講座内容
4月28日(土)10:00-16:30
第1回 落語を楽しむ~寄席への誘い
落語を楽しむための第一歩はまず寄席を体験することです。初めての方も十分に楽しめる「落語の楽しみ方」を学んでから、鈴本演芸場で金原亭馬生師匠の高座を聴き、噺家の話術、身体の表現力、場のつくりかたをナマで味わいます。
5月19日(土)14:00-17:00
第2回 落語の世界と小説の世界~無駄を省く
落語の特徴に、無駄な言葉を省き、洗練された話芸としての面白さを追求する、軽妙洒脱な芸という一面があります。これは、幾通りにも表現方法を変え言葉の持つ深さを味わい、言葉ですべての情景を描写していく小説の世界観とは大きく異なります。
「落語」の世界と「小説」の世界を比較することで、言葉の持つ表現力の違いにせまります。
【ワークショップ】見立ての芸 -扇子・手ぬぐいの所作
6月9日(土)14:00-17:00
第3回 表現の余裕を味わう~無駄を楽しむ
「無駄のない人生は無駄な人生」(金原亭馬生)と言われるように、落語では与太郎話に代表される、のんきでほのぼのした情景や人物がたくさん描かれています。これは、今を生きる私たちがどこかで置いてきてしまった産物であるかもしれません。

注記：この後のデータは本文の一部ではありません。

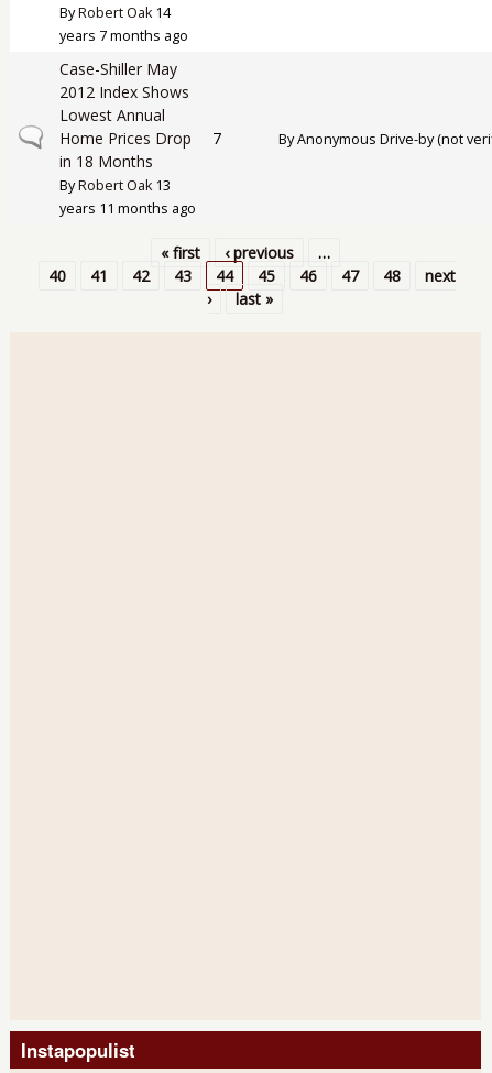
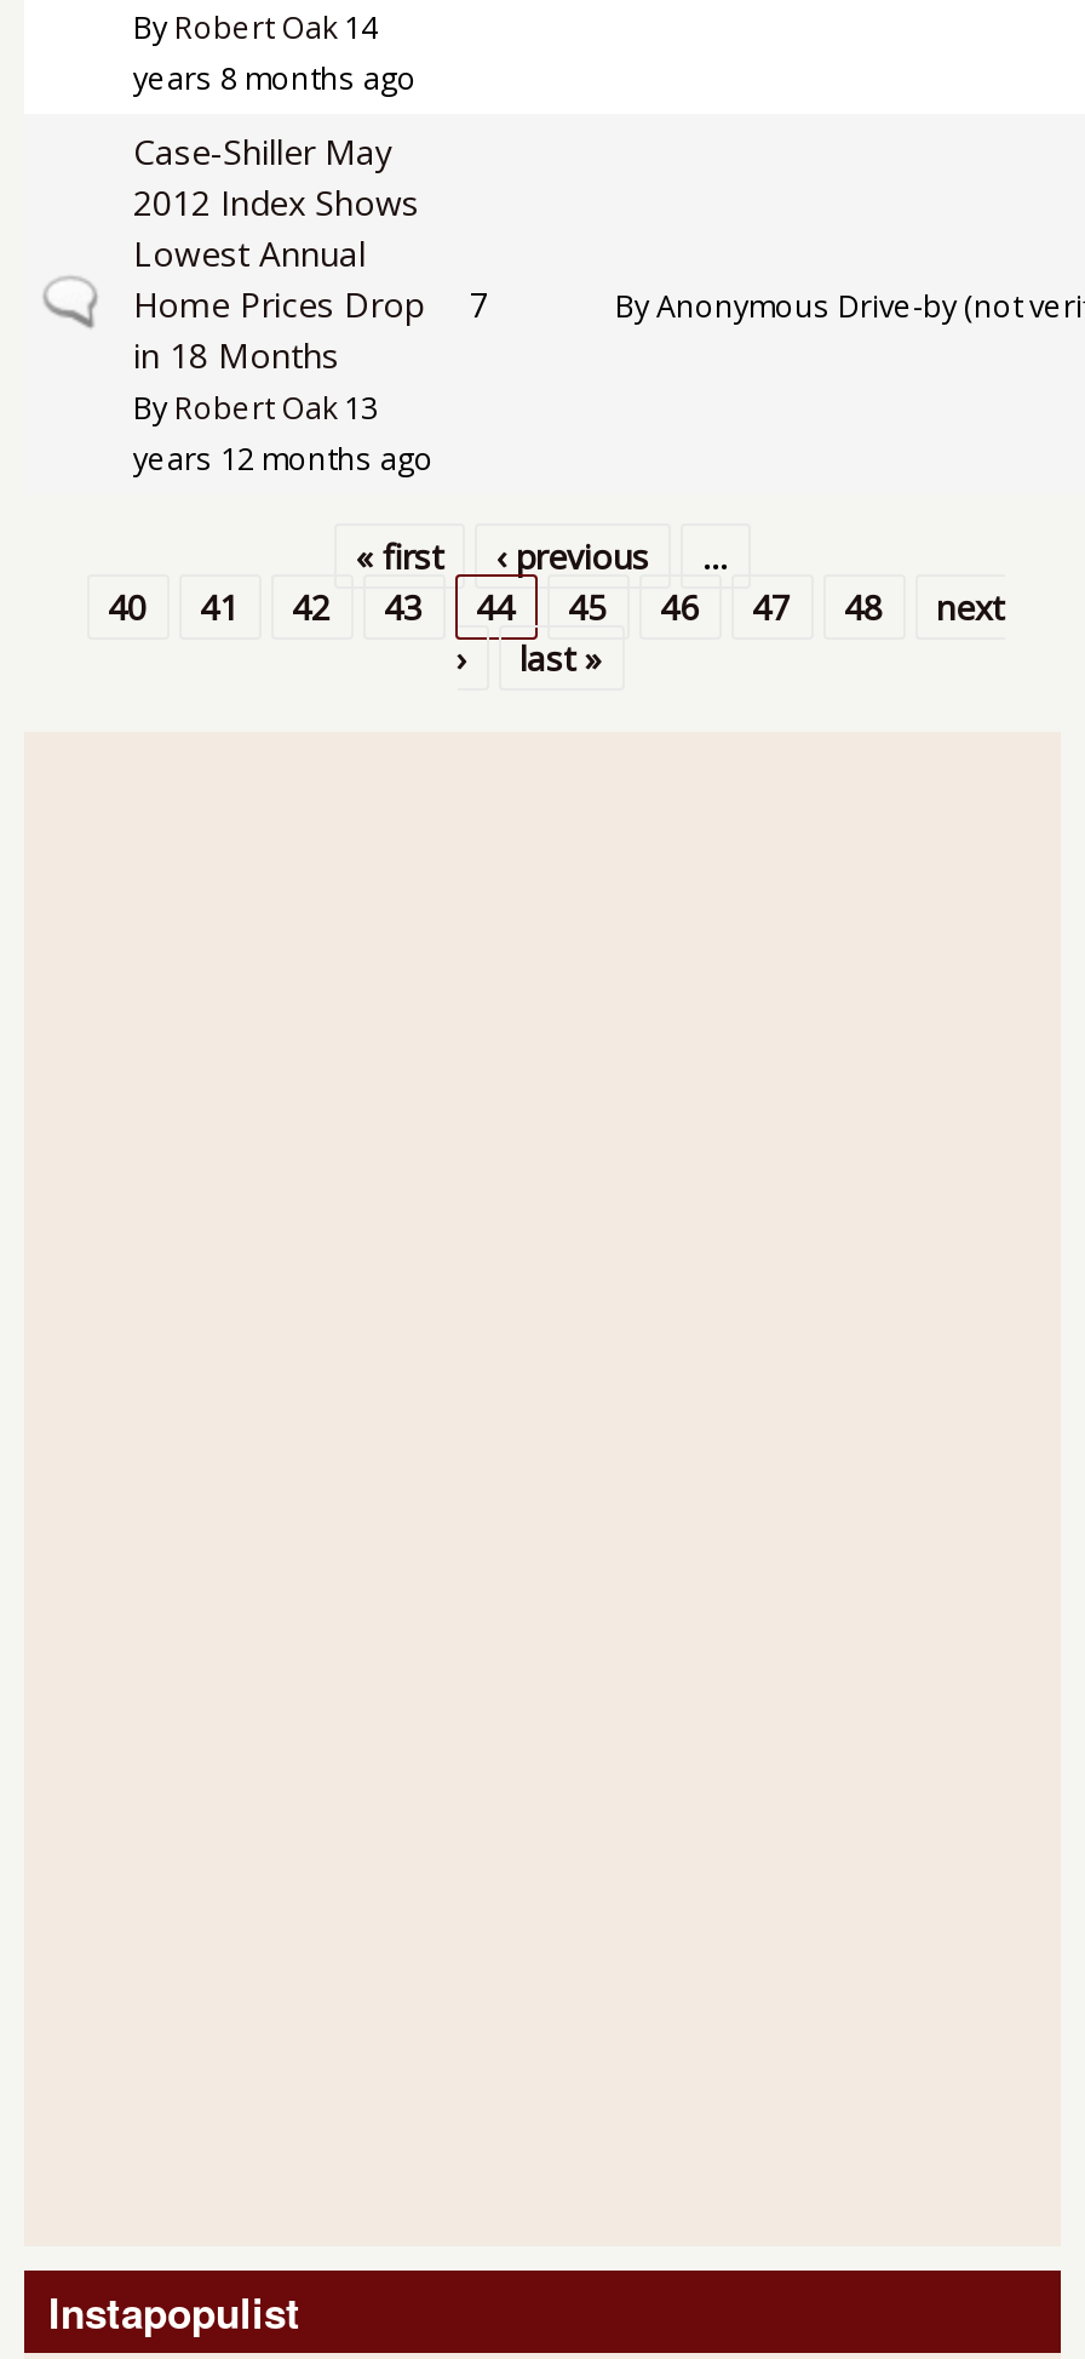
[59,26,188,45] years 7 months ago -> [133,57,417,98] years 8 months ago
[59,199,196,217] years 11 months ago -> [133,437,434,479] years 12 months ago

無駄を楽しむことで余裕が生まれ、私たちの表現の幅がさらに拡がります。
【ワークショップ】人物の描写
6月16日(土)14:00-17:00
第4回 文化の違い、表現の違い
江戸文化を伝える落語には、江戸庶民の暮らしぶり、生き方が折々に刻まれています。当時の文化や風俗を知ることで、落語の楽しみはより広がりますが、異なる時代や文化と比較すると驚く点も多いことでしょう。
江戸と現代、江戸とパリの文化や生活から、文化の違いが生み出す表現の違いについて味わいます。
【ワークショップ】日常動作の表現
6月30日(土)14:00-17:00
第5回 時は金なり~時間、お金、そして人間の欲を考える
「いま、何時(なんどき)だい?」で有名な古典落語「時そば」のくだり。現代人のように24時間フル活動ではない江戸庶民の生活を垣間見、当時の時間や金銭に対する感覚を知ることは、人間の欲について考える事につながります。
古今東西、私たちの生活をさらに充実したものにも、反対に破滅へも導く、時間・お金を通した人間の欲、さらには人生・生き方について考えます。
【ワークショップ】小咄の実演
7月14日(土)14:00-17:00
第6回 丸の内寄席~体験!あなたも落語家に
さぁ、寄ってらっしゃい、みてらっしゃい!慶應MCC丸の内寄席の始まりです。
最終回は、簡単な小咄にて、皆さんと一緒に寄席を創りあげていきます。実際の高座体験で多彩な表現力の拡がりを味わいます。